Stored records
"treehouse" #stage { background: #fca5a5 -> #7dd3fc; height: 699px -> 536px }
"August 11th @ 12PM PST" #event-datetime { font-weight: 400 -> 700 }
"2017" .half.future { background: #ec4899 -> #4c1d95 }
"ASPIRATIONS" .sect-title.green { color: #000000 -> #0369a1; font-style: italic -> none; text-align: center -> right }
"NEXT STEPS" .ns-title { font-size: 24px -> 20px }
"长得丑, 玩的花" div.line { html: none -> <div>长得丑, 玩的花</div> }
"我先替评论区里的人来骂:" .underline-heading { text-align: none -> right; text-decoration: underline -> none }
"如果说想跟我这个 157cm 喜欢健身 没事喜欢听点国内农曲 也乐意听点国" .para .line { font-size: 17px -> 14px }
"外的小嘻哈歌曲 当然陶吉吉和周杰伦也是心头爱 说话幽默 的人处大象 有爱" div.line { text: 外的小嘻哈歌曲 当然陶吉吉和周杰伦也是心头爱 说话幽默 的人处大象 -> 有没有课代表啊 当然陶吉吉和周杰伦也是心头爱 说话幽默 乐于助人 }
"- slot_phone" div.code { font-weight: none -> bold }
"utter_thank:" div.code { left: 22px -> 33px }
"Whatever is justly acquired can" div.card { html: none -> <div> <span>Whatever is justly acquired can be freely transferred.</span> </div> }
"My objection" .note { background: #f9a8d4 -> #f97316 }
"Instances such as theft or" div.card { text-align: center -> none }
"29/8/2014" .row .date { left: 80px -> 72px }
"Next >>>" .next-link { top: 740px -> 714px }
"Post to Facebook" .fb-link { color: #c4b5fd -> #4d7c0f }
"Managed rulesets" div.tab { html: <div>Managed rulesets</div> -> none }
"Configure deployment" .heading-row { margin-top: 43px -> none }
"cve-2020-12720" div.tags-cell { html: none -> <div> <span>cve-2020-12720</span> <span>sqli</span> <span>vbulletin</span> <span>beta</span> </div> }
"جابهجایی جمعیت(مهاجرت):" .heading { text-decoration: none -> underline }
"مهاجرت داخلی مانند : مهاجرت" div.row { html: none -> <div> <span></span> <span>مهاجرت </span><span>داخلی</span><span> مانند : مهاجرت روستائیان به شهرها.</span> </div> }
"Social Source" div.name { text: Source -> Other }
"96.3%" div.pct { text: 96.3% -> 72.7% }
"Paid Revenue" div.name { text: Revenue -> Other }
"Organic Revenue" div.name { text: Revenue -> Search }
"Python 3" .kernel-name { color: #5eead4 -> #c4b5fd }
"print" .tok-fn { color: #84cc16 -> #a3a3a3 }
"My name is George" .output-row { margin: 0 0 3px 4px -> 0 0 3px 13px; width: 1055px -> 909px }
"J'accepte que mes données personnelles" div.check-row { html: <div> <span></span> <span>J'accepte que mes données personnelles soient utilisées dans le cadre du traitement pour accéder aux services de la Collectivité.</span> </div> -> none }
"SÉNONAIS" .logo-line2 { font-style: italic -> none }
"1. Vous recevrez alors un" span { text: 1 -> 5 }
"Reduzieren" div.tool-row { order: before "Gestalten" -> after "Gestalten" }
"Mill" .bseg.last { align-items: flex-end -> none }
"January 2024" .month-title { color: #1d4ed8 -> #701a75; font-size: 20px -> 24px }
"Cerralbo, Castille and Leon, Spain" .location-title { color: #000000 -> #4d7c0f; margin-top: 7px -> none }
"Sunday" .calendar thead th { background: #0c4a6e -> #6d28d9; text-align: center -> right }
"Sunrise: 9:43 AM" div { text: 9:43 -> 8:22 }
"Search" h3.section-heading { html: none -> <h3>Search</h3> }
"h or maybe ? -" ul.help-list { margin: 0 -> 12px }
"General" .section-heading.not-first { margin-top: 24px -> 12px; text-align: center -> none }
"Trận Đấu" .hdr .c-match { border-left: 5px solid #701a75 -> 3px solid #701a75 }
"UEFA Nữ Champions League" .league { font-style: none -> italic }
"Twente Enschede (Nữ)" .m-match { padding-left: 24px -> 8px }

## WORK REQUEST
Only the number is wanted: how many lines of these entries contain the string "link"?

## WRITTEN SOLUTION
2